### The problem:
Write out each entry below exactly. Do not include the images.
** Extracted material follows **
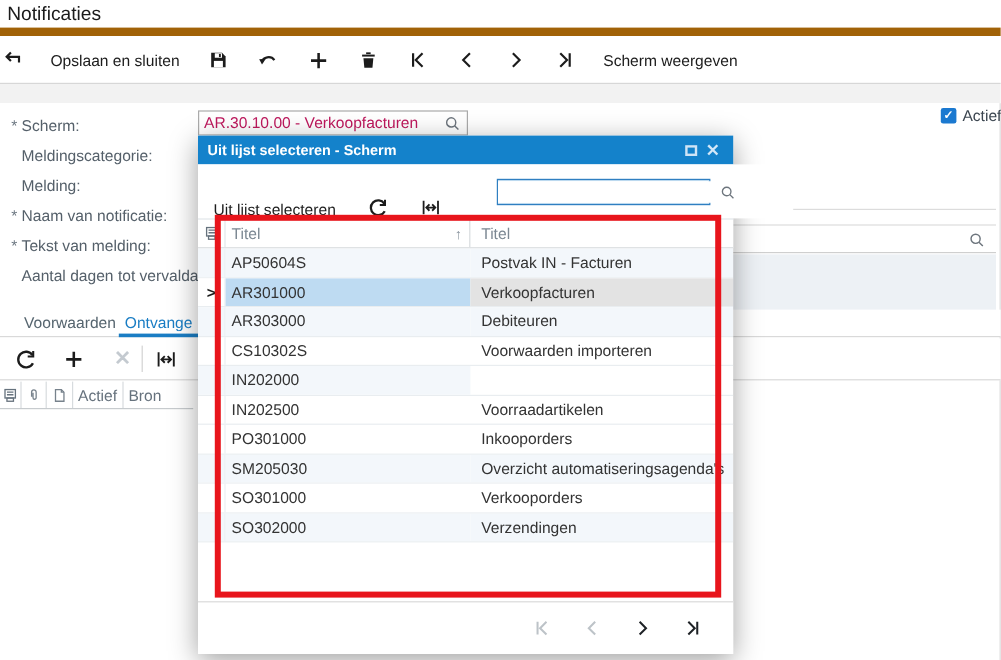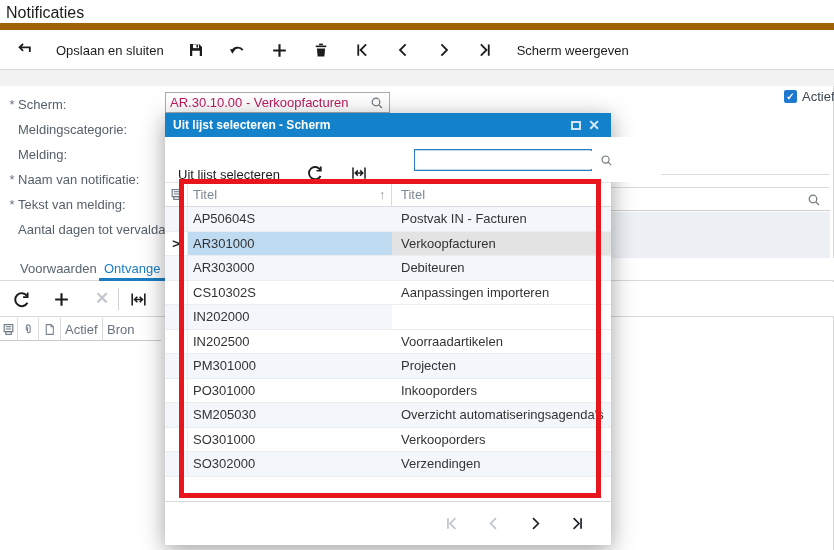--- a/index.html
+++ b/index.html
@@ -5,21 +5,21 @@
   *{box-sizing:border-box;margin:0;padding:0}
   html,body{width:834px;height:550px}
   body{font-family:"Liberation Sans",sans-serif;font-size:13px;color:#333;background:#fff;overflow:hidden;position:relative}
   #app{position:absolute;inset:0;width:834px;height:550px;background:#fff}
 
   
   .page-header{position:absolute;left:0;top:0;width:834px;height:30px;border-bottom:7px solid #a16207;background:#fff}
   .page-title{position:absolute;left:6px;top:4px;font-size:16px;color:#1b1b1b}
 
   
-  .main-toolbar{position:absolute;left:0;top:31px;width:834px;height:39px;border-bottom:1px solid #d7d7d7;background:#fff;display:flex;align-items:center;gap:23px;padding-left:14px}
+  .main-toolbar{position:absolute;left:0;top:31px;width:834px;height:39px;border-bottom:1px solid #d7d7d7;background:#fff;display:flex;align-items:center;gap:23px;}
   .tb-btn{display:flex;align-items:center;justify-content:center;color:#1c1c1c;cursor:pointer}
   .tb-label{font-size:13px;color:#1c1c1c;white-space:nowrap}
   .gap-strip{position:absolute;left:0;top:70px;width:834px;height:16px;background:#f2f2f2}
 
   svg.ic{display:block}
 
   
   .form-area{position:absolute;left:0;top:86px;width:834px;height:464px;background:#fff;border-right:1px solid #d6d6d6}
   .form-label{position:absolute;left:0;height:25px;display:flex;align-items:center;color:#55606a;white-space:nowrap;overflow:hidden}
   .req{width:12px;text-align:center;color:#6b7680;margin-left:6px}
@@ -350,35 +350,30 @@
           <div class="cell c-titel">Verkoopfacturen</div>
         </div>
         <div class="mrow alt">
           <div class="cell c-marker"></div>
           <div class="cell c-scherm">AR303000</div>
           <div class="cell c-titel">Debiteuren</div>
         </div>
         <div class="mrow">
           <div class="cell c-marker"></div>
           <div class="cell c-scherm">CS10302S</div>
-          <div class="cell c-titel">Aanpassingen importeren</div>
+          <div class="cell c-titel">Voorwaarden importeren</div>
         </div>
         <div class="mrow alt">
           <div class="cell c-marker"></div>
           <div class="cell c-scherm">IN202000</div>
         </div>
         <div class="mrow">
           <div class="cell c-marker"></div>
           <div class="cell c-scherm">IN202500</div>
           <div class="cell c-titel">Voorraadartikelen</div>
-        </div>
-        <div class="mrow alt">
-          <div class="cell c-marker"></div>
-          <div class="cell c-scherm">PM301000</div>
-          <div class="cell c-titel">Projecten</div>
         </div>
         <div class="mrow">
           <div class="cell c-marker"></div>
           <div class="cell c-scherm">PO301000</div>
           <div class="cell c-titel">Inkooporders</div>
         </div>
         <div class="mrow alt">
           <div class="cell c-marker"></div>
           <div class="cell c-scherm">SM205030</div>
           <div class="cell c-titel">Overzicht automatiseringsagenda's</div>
** End of Extracted material **
### Response below:
--- a/index.html
+++ b/index.html
@@ -5,21 +5,21 @@
   *{box-sizing:border-box;margin:0;padding:0}
   html,body{width:834px;height:550px}
   body{font-family:"Liberation Sans",sans-serif;font-size:13px;color:#333;background:#fff;overflow:hidden;position:relative}
   #app{position:absolute;inset:0;width:834px;height:550px;background:#fff}
 
   
   .page-header{position:absolute;left:0;top:0;width:834px;height:30px;border-bottom:7px solid #a16207;background:#fff}
   .page-title{position:absolute;left:6px;top:4px;font-size:16px;color:#1b1b1b}
 
   
-  .main-toolbar{position:absolute;left:0;top:31px;width:834px;height:39px;border-bottom:1px solid #d7d7d7;background:#fff;display:flex;align-items:center;gap:23px;padding-left:14px}
+  .main-toolbar{position:absolute;left:0;top:31px;width:834px;height:39px;border-bottom:1px solid #d7d7d7;background:#fff;display:flex;align-items:center;gap:23px;}
   .tb-btn{display:flex;align-items:center;justify-content:center;color:#1c1c1c;cursor:pointer}
   .tb-label{font-size:13px;color:#1c1c1c;white-space:nowrap}
   .gap-strip{position:absolute;left:0;top:70px;width:834px;height:16px;background:#f2f2f2}
 
   svg.ic{display:block}
 
   
   .form-area{position:absolute;left:0;top:86px;width:834px;height:464px;background:#fff;border-right:1px solid #d6d6d6}
   .form-label{position:absolute;left:0;height:25px;display:flex;align-items:center;color:#55606a;white-space:nowrap;overflow:hidden}
   .req{width:12px;text-align:center;color:#6b7680;margin-left:6px}
@@ -350,35 +350,30 @@
           <div class="cell c-titel">Verkoopfacturen</div>
         </div>
         <div class="mrow alt">
           <div class="cell c-marker"></div>
           <div class="cell c-scherm">AR303000</div>
           <div class="cell c-titel">Debiteuren</div>
         </div>
         <div class="mrow">
           <div class="cell c-marker"></div>
           <div class="cell c-scherm">CS10302S</div>
-          <div class="cell c-titel">Aanpassingen importeren</div>
+          <div class="cell c-titel">Voorwaarden importeren</div>
         </div>
         <div class="mrow alt">
           <div class="cell c-marker"></div>
           <div class="cell c-scherm">IN202000</div>
         </div>
         <div class="mrow">
           <div class="cell c-marker"></div>
           <div class="cell c-scherm">IN202500</div>
           <div class="cell c-titel">Voorraadartikelen</div>
-        </div>
-        <div class="mrow alt">
-          <div class="cell c-marker"></div>
-          <div class="cell c-scherm">PM301000</div>
-          <div class="cell c-titel">Projecten</div>
         </div>
         <div class="mrow">
           <div class="cell c-marker"></div>
           <div class="cell c-scherm">PO301000</div>
           <div class="cell c-titel">Inkooporders</div>
         </div>
         <div class="mrow alt">
           <div class="cell c-marker"></div>
           <div class="cell c-scherm">SM205030</div>
           <div class="cell c-titel">Overzicht automatiseringsagenda's</div>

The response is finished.